From the line with "Liberation Mono, monospace" through the final line below, restate each line word for word and return nothing else.

Collection entries:
++++++++++

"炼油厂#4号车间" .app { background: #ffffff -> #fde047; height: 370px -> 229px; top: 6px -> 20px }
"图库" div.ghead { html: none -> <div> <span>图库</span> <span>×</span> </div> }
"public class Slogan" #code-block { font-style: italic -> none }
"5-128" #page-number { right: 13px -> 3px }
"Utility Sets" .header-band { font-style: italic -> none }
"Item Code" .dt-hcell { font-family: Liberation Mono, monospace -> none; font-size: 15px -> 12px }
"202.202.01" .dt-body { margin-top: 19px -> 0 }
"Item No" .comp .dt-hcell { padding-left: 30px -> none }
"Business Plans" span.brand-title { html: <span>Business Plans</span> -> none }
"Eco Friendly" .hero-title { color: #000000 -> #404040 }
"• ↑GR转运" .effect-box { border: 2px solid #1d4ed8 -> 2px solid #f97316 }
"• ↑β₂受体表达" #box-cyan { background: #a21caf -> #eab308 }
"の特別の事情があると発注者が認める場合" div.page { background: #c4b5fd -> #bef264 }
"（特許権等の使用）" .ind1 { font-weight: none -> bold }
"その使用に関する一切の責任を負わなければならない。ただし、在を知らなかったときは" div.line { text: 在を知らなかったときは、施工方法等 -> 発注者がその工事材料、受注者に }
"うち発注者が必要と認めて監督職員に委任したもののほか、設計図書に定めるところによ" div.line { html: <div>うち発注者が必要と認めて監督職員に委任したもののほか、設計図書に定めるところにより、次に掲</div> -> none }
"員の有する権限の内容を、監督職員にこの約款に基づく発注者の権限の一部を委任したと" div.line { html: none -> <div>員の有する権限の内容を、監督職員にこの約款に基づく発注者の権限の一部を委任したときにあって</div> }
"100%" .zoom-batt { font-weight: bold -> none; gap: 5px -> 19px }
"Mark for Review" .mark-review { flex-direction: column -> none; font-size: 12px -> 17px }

++++++++++

SOLVED PROBLEM:
"Item Code" .dt-hcell { font-family: Liberation Mono, monospace -> none; font-size: 15px -> 12px }
"202.202.01" .dt-body { margin-top: 19px -> 0 }
"Item No" .comp .dt-hcell { padding-left: 30px -> none }
"Business Plans" span.brand-title { html: <span>Business Plans</span> -> none }
"Eco Friendly" .hero-title { color: #000000 -> #404040 }
"• ↑GR转运" .effect-box { border: 2px solid #1d4ed8 -> 2px solid #f97316 }
"• ↑β₂受体表达" #box-cyan { background: #a21caf -> #eab308 }
"の特別の事情があると発注者が認める場合" div.page { background: #c4b5fd -> #bef264 }
"（特許権等の使用）" .ind1 { font-weight: none -> bold }
"その使用に関する一切の責任を負わなければならない。ただし、在を知らなかったときは" div.line { text: 在を知らなかったときは、施工方法等 -> 発注者がその工事材料、受注者に }
"うち発注者が必要と認めて監督職員に委任したもののほか、設計図書に定めるところによ" div.line { html: <div>うち発注者が必要と認めて監督職員に委任したもののほか、設計図書に定めるところにより、次に掲</div> -> none }
"員の有する権限の内容を、監督職員にこの約款に基づく発注者の権限の一部を委任したと" div.line { html: none -> <div>員の有する権限の内容を、監督職員にこの約款に基づく発注者の権限の一部を委任したときにあって</div> }
"100%" .zoom-batt { font-weight: bold -> none; gap: 5px -> 19px }
"Mark for Review" .mark-review { flex-direction: column -> none; font-size: 12px -> 17px }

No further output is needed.